What is required → Gather all lines with "Lisp" from the records.

Stored items →
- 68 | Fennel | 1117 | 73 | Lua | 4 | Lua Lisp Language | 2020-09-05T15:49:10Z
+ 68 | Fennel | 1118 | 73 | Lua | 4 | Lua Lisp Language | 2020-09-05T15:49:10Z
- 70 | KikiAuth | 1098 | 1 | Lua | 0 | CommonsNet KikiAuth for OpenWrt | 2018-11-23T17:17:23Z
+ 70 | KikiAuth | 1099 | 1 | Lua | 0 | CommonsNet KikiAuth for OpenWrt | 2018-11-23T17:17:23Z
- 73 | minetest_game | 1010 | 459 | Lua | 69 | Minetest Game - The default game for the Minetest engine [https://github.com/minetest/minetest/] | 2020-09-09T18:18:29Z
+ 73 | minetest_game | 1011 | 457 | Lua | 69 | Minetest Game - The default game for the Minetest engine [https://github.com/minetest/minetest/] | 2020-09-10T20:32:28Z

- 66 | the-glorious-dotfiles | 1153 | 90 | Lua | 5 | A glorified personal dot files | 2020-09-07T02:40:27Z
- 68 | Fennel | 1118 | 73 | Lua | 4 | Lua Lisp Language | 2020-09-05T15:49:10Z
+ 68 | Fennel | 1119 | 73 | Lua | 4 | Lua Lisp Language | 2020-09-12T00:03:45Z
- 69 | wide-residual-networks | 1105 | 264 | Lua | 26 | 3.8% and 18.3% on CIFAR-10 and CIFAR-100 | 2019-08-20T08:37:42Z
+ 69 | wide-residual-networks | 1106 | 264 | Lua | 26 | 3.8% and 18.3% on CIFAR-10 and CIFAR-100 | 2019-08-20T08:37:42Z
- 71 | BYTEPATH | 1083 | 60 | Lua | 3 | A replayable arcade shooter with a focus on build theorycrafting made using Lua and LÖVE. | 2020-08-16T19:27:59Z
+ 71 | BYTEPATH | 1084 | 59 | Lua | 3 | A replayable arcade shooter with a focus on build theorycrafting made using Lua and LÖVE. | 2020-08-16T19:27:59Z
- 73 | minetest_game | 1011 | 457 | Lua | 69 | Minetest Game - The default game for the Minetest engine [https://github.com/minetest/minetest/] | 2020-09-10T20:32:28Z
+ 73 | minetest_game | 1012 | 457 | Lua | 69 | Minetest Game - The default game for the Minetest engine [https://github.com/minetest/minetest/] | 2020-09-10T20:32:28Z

Task output →
- 68 | Fennel | 1117 | 73 | Lua | 4 | Lua Lisp Language | 2020-09-05T15:49:10Z
+ 68 | Fennel | 1118 | 73 | Lua | 4 | Lua Lisp Language | 2020-09-05T15:49:10Z
- 68 | Fennel | 1118 | 73 | Lua | 4 | Lua Lisp Language | 2020-09-05T15:49:10Z
+ 68 | Fennel | 1119 | 73 | Lua | 4 | Lua Lisp Language | 2020-09-12T00:03:45Z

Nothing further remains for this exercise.